Estamos enfrentando a pandemia da Covid-19, por exemplo, e hoje as competências mais valorizadas nos profissionais são capacidade de adaptação, poder de reinvenção, empatia, resiliência e capacidade de inovar fazendo as mesmas coisas de forma diferente. Ou seja, competências que as pessoas com deficiência têm de sobra já que, infelizmente, vivem desde sempre em um mundo que não foi pensado para elas.
MM360 – Você pode compartilhar a sua opinião sobre a lei de cotas de 1991 nas empresas para grupos minorizados? Quais resultados já conquistados que são importantes listar? E quais ainda precisamos conquistar?
A Lei de Cotas é o principal instrumento de contratação de pessoas com deficiência no mercado de trabalho, e sou super favorável a ele. Por meio dela, hoje temos quase meio milhão de pessoas com deficiência empregadas em grandes empresas no mercado formal de trabalho. Entretanto, ela sozinha não resolve todas as questões da inclusão. Como, por exemplo, não garante qualidade nas vagas que são ofertadas para pessoas com deficiência, assim como a carreira e o desenvolvimento na empresa, nem o combate ao preconceito e à falta de informação.
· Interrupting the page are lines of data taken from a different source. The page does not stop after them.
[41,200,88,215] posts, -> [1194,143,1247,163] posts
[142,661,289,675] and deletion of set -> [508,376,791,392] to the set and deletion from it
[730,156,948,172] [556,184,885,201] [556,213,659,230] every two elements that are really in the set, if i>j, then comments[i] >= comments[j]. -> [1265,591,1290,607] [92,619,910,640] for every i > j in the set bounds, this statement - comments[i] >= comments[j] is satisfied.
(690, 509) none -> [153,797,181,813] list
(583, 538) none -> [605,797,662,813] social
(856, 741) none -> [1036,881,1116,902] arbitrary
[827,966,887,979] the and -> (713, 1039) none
MM360 – Um dos desafios da inclusão, para empresas e pessoas físicas, é conseguir enxergar além da deficiência de um colaborador, ou de um candidato a alguma vaga. Como trabalhar essa realidade no mundo corporativo, fazendo com que a deficiência não seja vista antes do conhecimento técnico ou acadêmico de cada pessoa?
Trata-se de uma mudança cultural e isso não acontece do dia para a noite. É necessário desenvolver constantes ações de sensibilização como palestras, talks, treinamentos, rodas de conversa, comunicações, matérias e gerar muita informação sobre o tema.
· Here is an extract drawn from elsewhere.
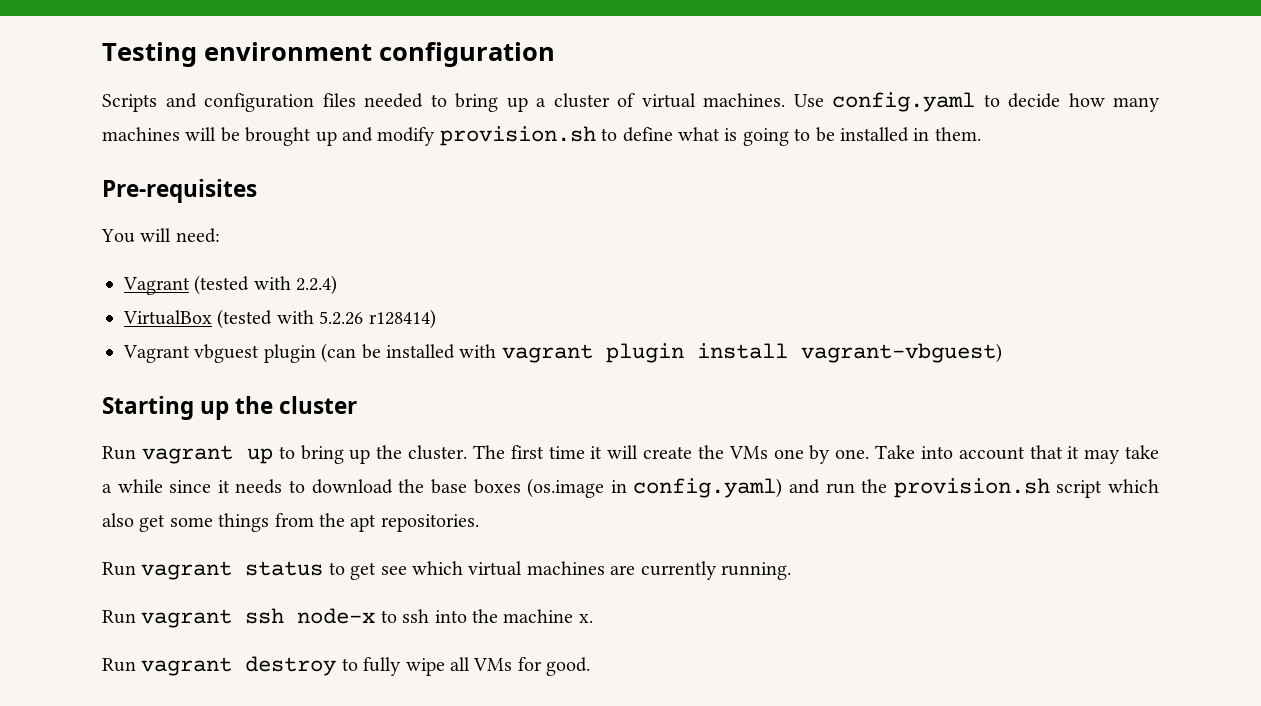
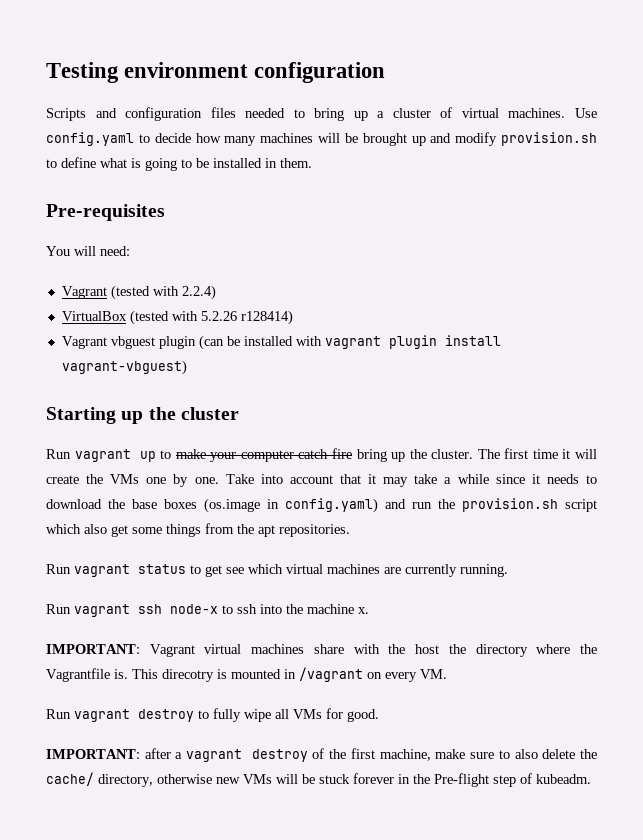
(295, 452) none -> [175,448,352,462] make your computer catch fire
(593, 618) none -> [46,644,598,657] [46,667,447,682] // IMPORTANT: Vagrant virtual machines share with the host the directory where the Vagrantfile is. This direcotry is mounted in /vagrant on every VM.
(591, 666) none -> [46,748,598,762] [46,772,591,787] // IMPORTANT: after a vagrant destroy of the first machine, make sure to also delete the cache/ directory, otherwise new VMs will be stuck forever in the Pre-flight step of kubeadm.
Precisamos também dar voz às pessoas com deficiência. Seja dentro das empresas, nas redes sociais, nos espaços de decisão e influência, na sociedade como um todo. Precisamos escutar as demandas das pessoas e agir. Costumo dizer que diversidade é a nossa maior riqueza e inclusão é o nosso maior desafio. Não há inclusão sem intenção, sem ação e sem investimento.
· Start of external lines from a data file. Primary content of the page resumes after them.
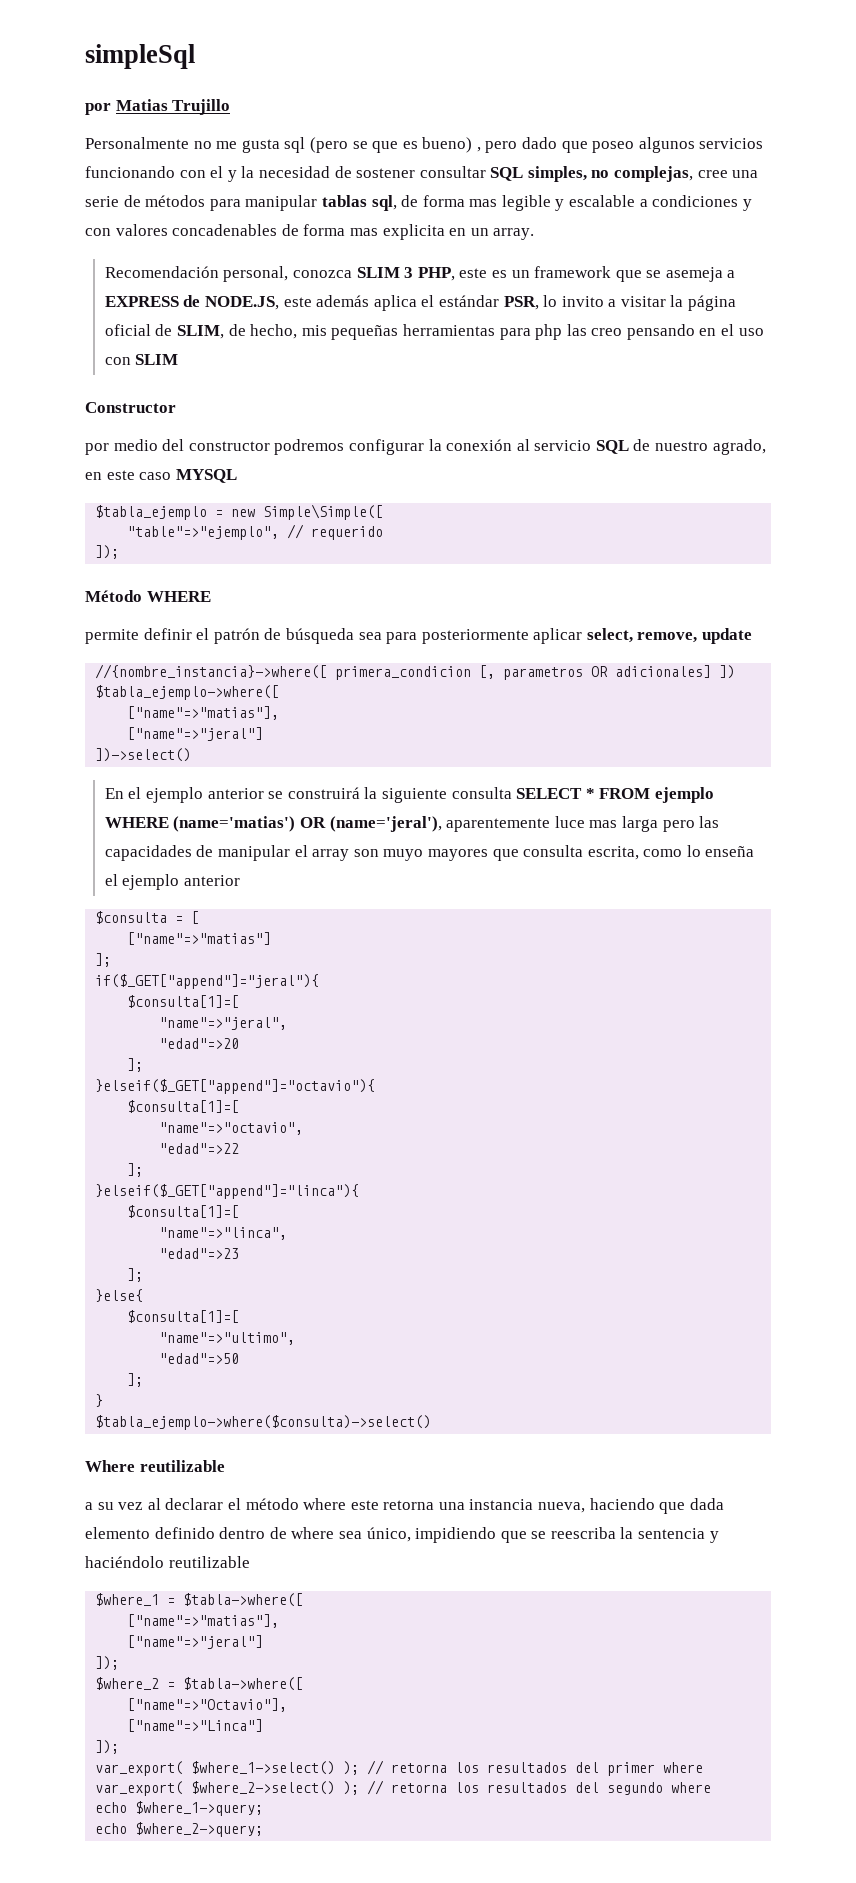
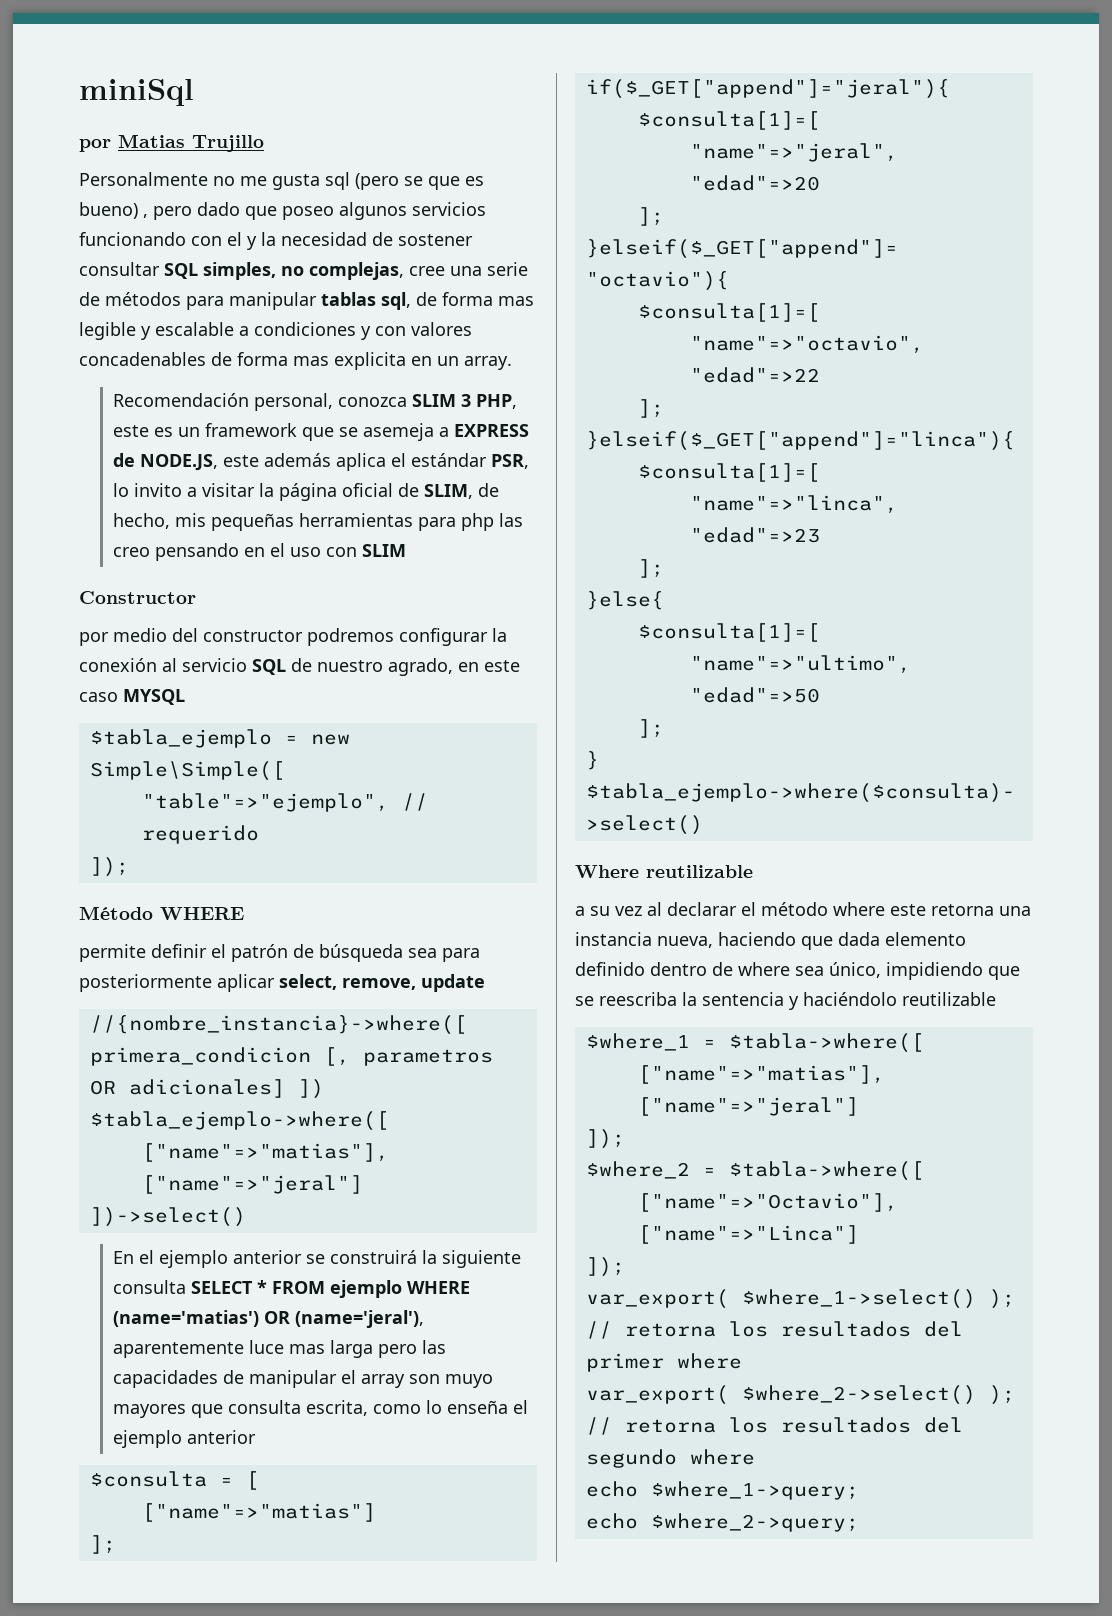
[85,44,195,69] simpleSql -> [79,79,194,106] miniSql

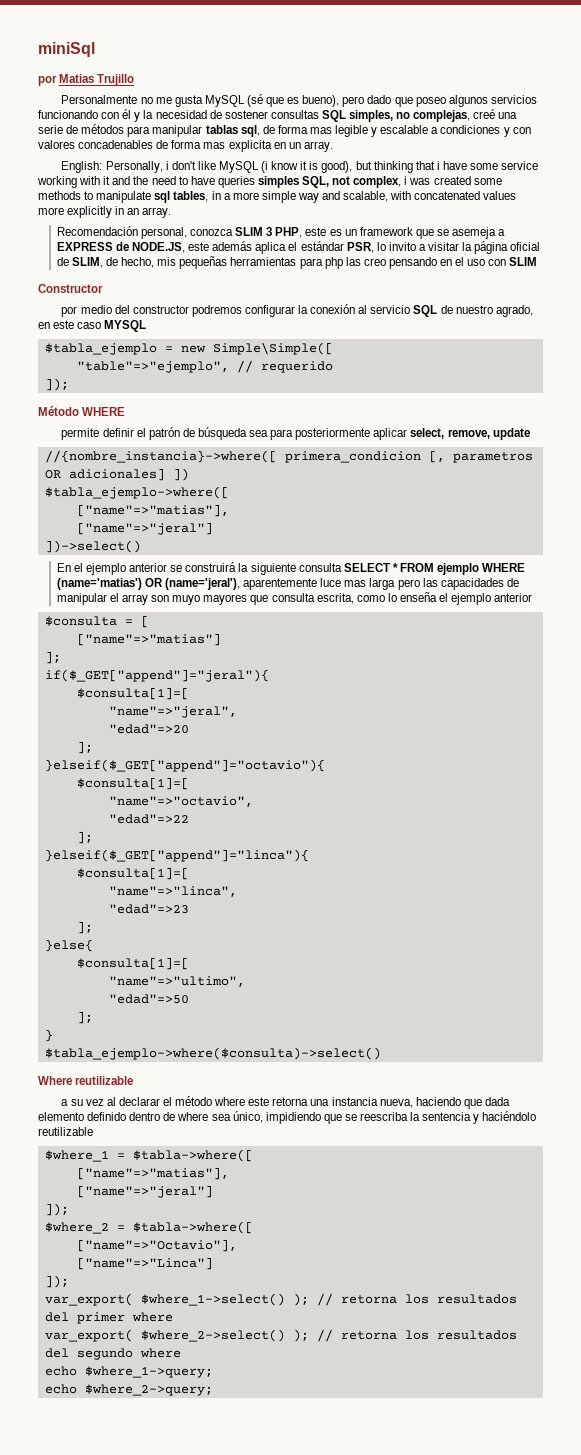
[325,172,484,190] [79,202,148,219] sql (pero se que es bueno) , -> [204,94,340,107] MySQL (sé que es bueno),
[227,232,242,246] el -> [122,109,132,119] él
[79,262,160,276] consultar -> [270,110,319,119] consultas
[409,266,445,276] cree -> [473,109,496,119] creé
(512, 363) none -> [61,161,539,173] [37,176,502,188] [38,191,517,203] [38,206,172,218] // English: Personally, i don't like MySQL (i know it is good), but thinking that i have some service working with it and the need to have queries simples SQL, not complex, i was created some methods to manipulate sql tables, in a more simple way and scalable, with concatenated values more explicitly in an array.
MM360 – Quais são os principais avanços nas empresas comprometidas com o tema, tanto em termos de políticas como práticas?
Enxergar o colaborador com deficiência como uma pessoa normal e não como alguém diferente ou especial. Tenho batido muito nessa tecla de normalizar a deficiência. Até porque fomos tratados como especiais até hoje e continuamos com poucas oportunidades, sem acessibilidade física ou tecnológica. Invisíveis como consumidores e cidadãos.
Vejo que as empresas que estão um pouco mais avançadas nesse tema já enxergam valor nas pessoas com deficiência. Seja como profissionais que podem contribuir com novas visões no ambiente de trabalho, ou como consumidores que estão carentes de produtos e serviços específicos para as suas necessidades específicas.
MM360 – Como as empresas podem atuar para contribuir na redução e/ou eliminação da discriminação em relação às pessoas com deficiência? Qual o papel dos “aliados” ao tema no mundo corporativo? Como eles devem atuar?
Corrigindo uma série de distorções históricas e agindo para ampliar a representatividade de pessoas com deficiência na liderança e em todos os espaços que possuem influência. Devem trazer o tema para a sua publicidade, na cadeia de fornecedores, na mídia. Imagina uma empresa que não destine verbas publicitárias para uma mídia que não possui acessibilidade digital, por exemplo. Ou uma empresa que dê preferência para prestadoras de serviço que possuam pessoas com deficiência no board. Que utilizem modelos com deficiência em suas campanhas publicitárias, e por aí vai.